Ok, so, you got that working test and add it to a list of other tests you want to perform on the product you're testing. One by one you got all your testing automated. Good.

Now, time passes, and you want to rerun the tests ...

Why on the earth would you want to do that? They've been working before – why to run them again?

Product UI is changed every now and then

Ah! That's right! The product has changed – that's why!

Something in the product has been changed by the product development team for a purpose of bug fixing or improvement or new requirements or whatever reason, so the new product UI is a little bit different here and there. So, what you want to verify with the tests you created earlier is that the product still working. So, you run the tests.

And, guess what, now some tests fail!

Don't panic – that's natural!

Some product UI has been changed, so, those tests which tested that UI (or used that UI for testing some other UI) fail.

Tests have a tendency to fail every now and then

They do! If tests do not fail, it could only mean you're not testing that UI which is changing! Well, either that or the product is not being changed at all. But, if it is not being changed, why do you bother rerunning the tests? Why did you create them in the first place?

So, ok, some tests fail. Now what? Now, well ...

You have to fix the tests

to be able to run them again when next time to run the tests come.

How do you fix them? Well, that's the trouble: there is no general answer to this question. Let's consider several scenarios

Let's talk about the tool. Or, rather, about the way that recording tool stores your tests.

Tests could be stored in different formats

Some of them are human readable (and editable), some not.

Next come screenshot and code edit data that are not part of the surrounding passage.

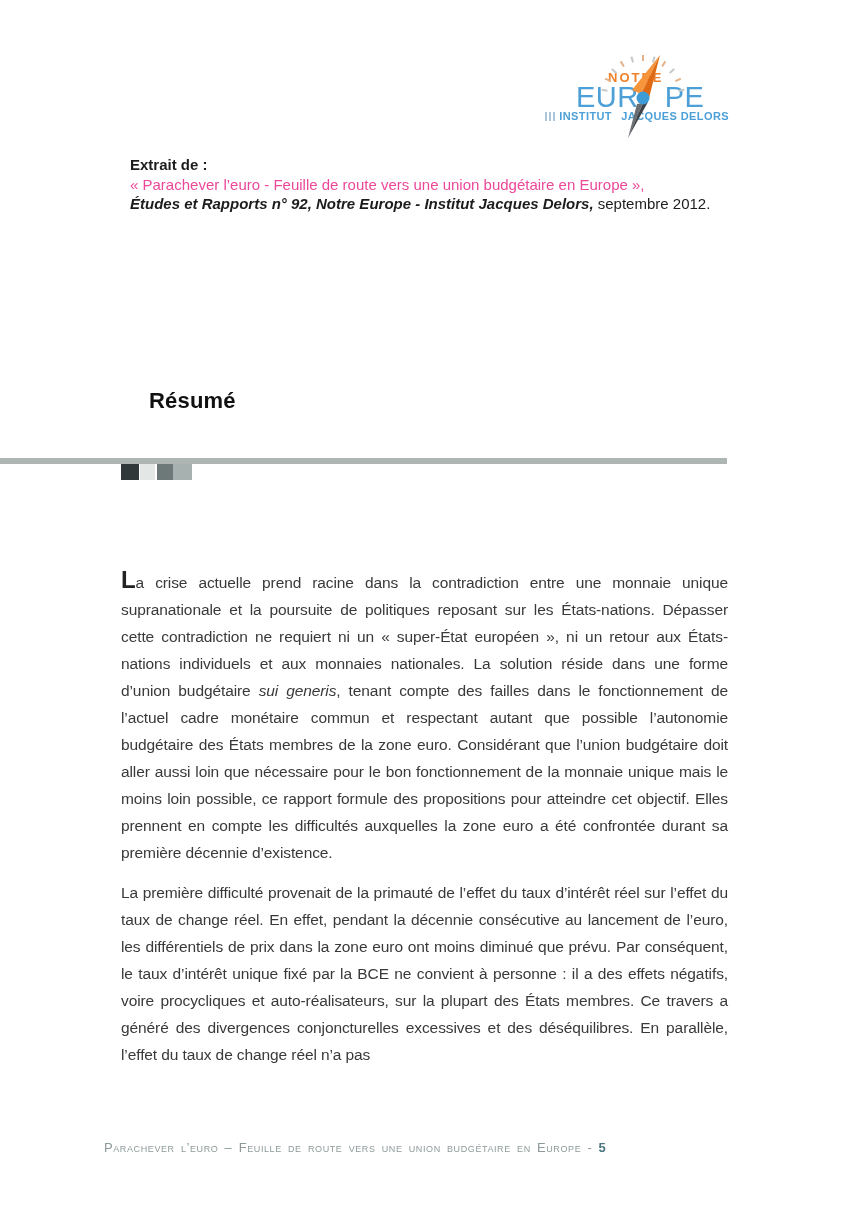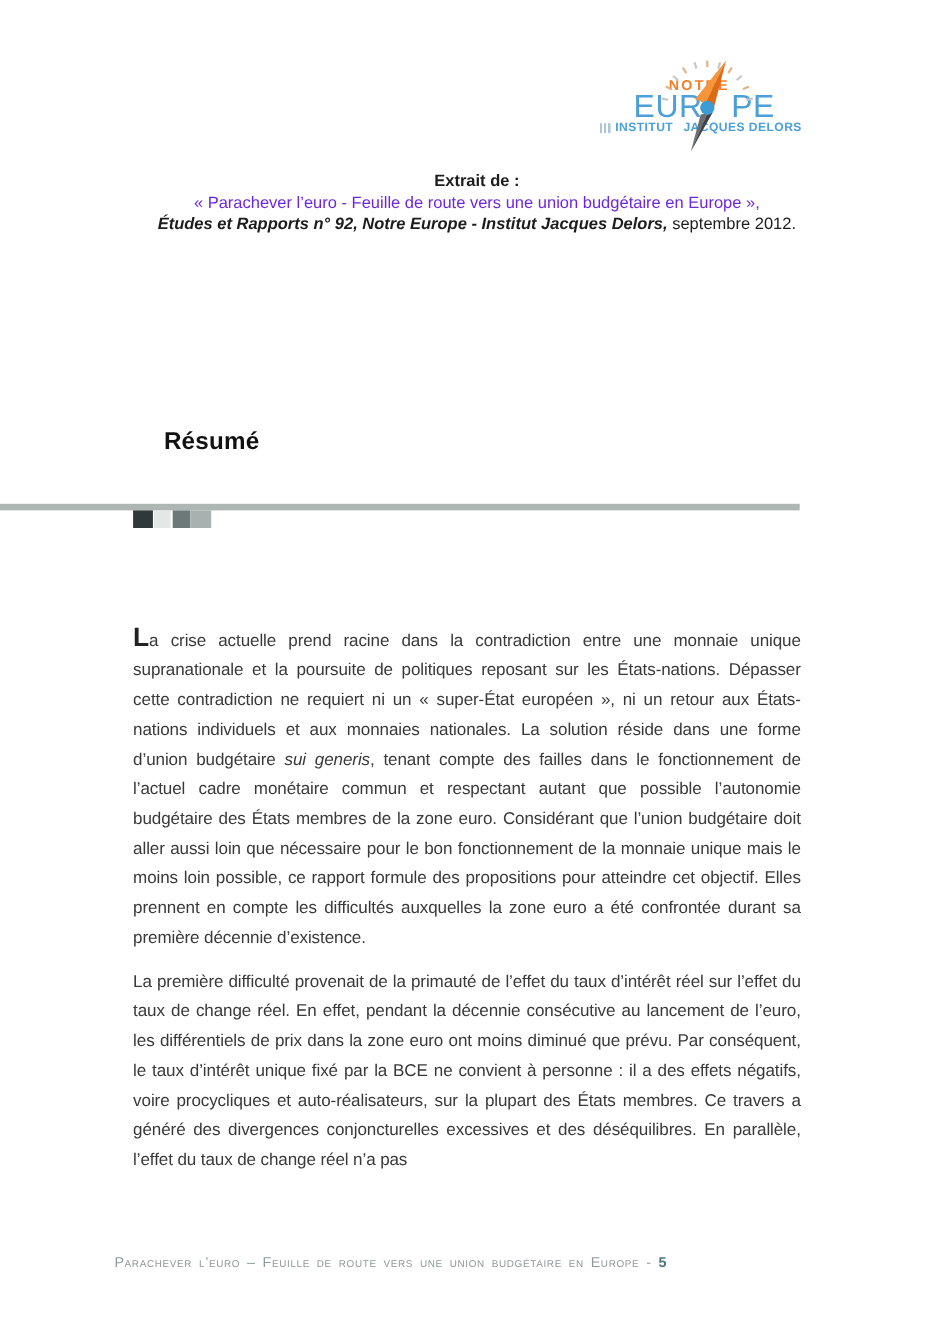--- a/index.html
+++ b/index.html
@@ -37,25 +37,25 @@
   .hatch {
     display: inline-block; width: 33px; height: 9px; margin-right: 4px;
     background: repeating-linear-gradient(90deg, #a9c6dc 0 2px, transparent 2px 4px);
   }
   .institut-gap { display: inline-block; width: 30px; }
   .compass { position: absolute; left: 50px; top: 0; overflow: visible; }
 
   
   .citation {
     position: absolute; left: 130px; top: 155px; width: 607px;
-    text-align: center; color: #1c1c1c;
+    text-align: left; color: #1c1c1c;
     font-size: 15px; line-height: 19.5px;
   }
   .citation-line1 { font-weight: bold; }
-  .citation-link { color: #6d28d9; text-decoration: none; cursor: pointer; margin-top: 28px; }
+  .citation-link { color: #ec4899; text-decoration: none; cursor: pointer; margin-top: 28px; }
   .citation-italic { font-style: italic; font-weight: bold; }
 
   
   .section-title {
     position: absolute; left: 121px; top: 388px;
     font-size: 22px; font-weight: bold; color: #111111;
     letter-spacing: 0.2px;
     margin-left: 28px;
   }
 

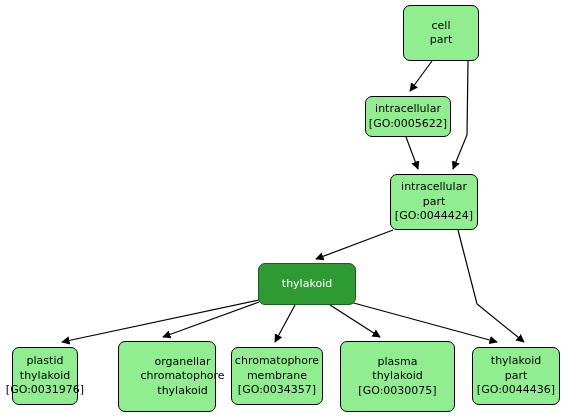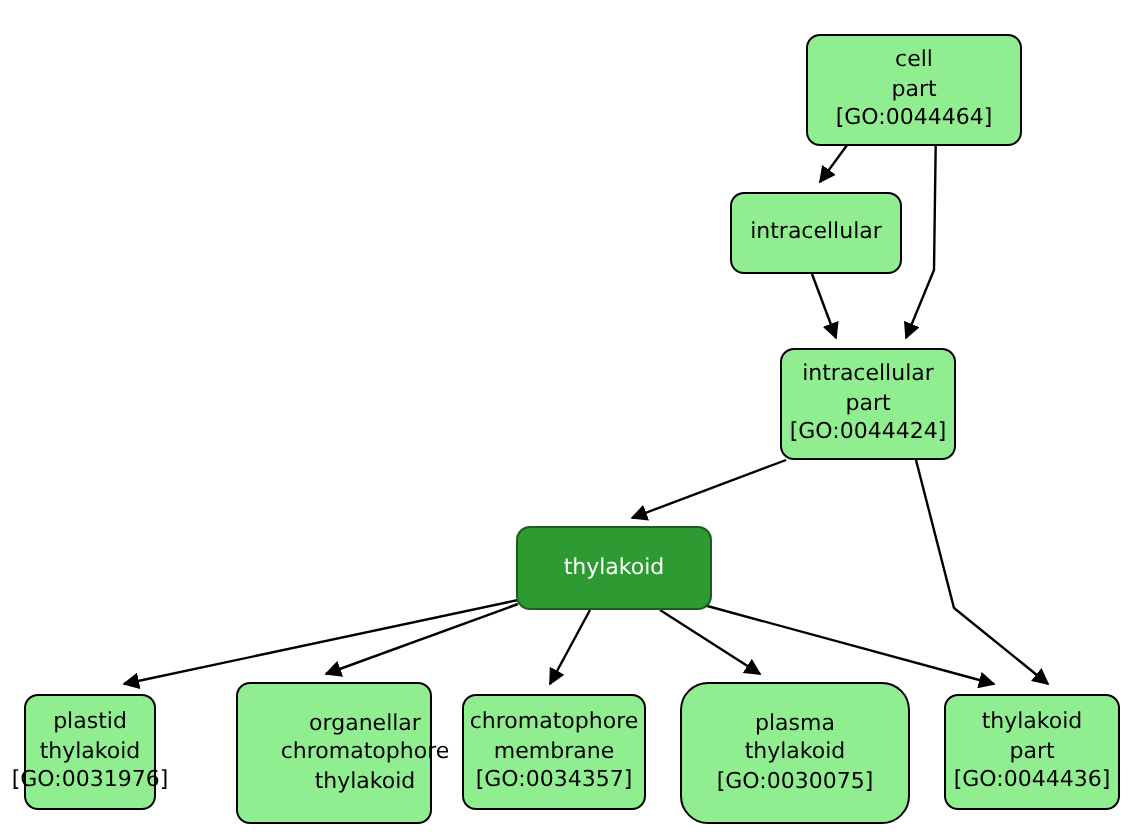--- a/index.html
+++ b/index.html
@@ -62,28 +62,28 @@
 
     <path d="M 259,302 L 163,337" stroke="#000000" stroke-width="1.2" fill="none" marker-end="url(#arrow)"></path>
 
     <path d="M 295,305 L 275,342" stroke="#000000" stroke-width="1.2" fill="none" marker-end="url(#arrow)"></path>
 
     <path d="M 330,305 L 380,337" stroke="#000000" stroke-width="1.2" fill="none" marker-end="url(#arrow)"></path>
 
     <path d="M 350,302 L 497,342" stroke="#000000" stroke-width="1.2" fill="none" marker-end="url(#arrow)"></path>
   </svg>
 
-  <div class="node" id="n-cell_part" style="left: 403px; top: 17px; width: 108px; height: 56px; text-align: center;">
+  <div class="node" id="n-cell_part" style="left: 403px; top: 5px; width: 76px; height: 56px; text-align: center;">
     <span class="ln">cell</span>
     <span class="ln">part</span>
-    <span class="ln">[GO:0044464]</span>
   </div>
 
   <div class="node" id="n-intracellular" style="left: 365px; top: 96px; width: 86px; height: 41px;">
     <span class="ln">intracellular</span>
+    <span class="ln">[GO:0005622]</span>
   </div>
 
   <div class="node" id="n-intracellular_part" style="left: 390px; top: 174px; width: 88px; height: 56px;">
     <span class="ln">intracellular</span>
     <span class="ln">part</span>
     <span class="ln">[GO:0044424]</span>
   </div>
 
   <div class="node highlight" id="n-thylakoid" style="left: 258px; top: 263px; width: 98px; height: 42px;">
     <span class="ln">thylakoid</span>
@@ -100,21 +100,21 @@
     <span class="ln">chromatophore</span>
     <span class="ln">thylakoid</span>
   </div>
 
   <div class="node" id="n-photosynthetic_membrane" style="left: 231px; top: 347px; width: 92px; height: 58px;">
     <span class="ln">chromatophore</span>
     <span class="ln">membrane</span>
     <span class="ln">[GO:0034357]</span>
   </div>
 
-  <div class="node" id="n-plasma_membrane_derived_thylakoid" style="left: 340px; top: 341px; width: 115px; height: 71px; border-radius: 14px;">
+  <div class="node" id="n-plasma_membrane_derived_thylakoid" style="left: 340px; top: 341px; width: 115px; height: 71px;">
     <span class="ln">plasma</span>
     <span class="ln">thylakoid</span>
     <span class="ln">[GO:0030075]</span>
   </div>
 
   <div class="node" id="n-thylakoid_part" style="left: 472px; top: 347px; width: 88px; height: 58px;">
     <span class="ln">thylakoid</span>
     <span class="ln">part</span>
     <span class="ln">[GO:0044436]</span>
   </div>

If the format is not human readable, there is no other way for you to fix the tests other then to rerecord them from scratch.

But, wait! Why did you record the test, if it only worked for one release? Why didn't you just do the tests manually that time? Wouldn't that save you a trouble of managing the recorded test, etc?

You may say that some tests will likely live for several releases and also you may say that you did not have to rerecord that many tests this time, and also that, using the tests, you, at least, know where the product changed ...

True – all true. Not arguing here.

But, think about this example:

Supposing you test a text editor (classical example I always use). And now, all of the sudden, “File/Open” menu is renamed to “File/Load”. Silly? Perhaps. But still ... you will have to rerecord ... all you tests! Well, almost all, perhaps.

Bottom line, if the tests are not stored in a human readable format, you can't really tell how much time do you need to fix your tests. Thus, you can't tell how long the test cycle would take. Hence you can't really tell when the product will be ready to be released! Does not sound too god, does it.

Now, seriously.


The approach could just work for you. Not so big UI, not so many UI changes, not so many releases planned, etc. Great if it does – you're in good situation.

Ours is the opposite – Huge UI, massive changes (up to 90% UI changed in one release), huge number of tested releases and configurations ... the approach just does not work.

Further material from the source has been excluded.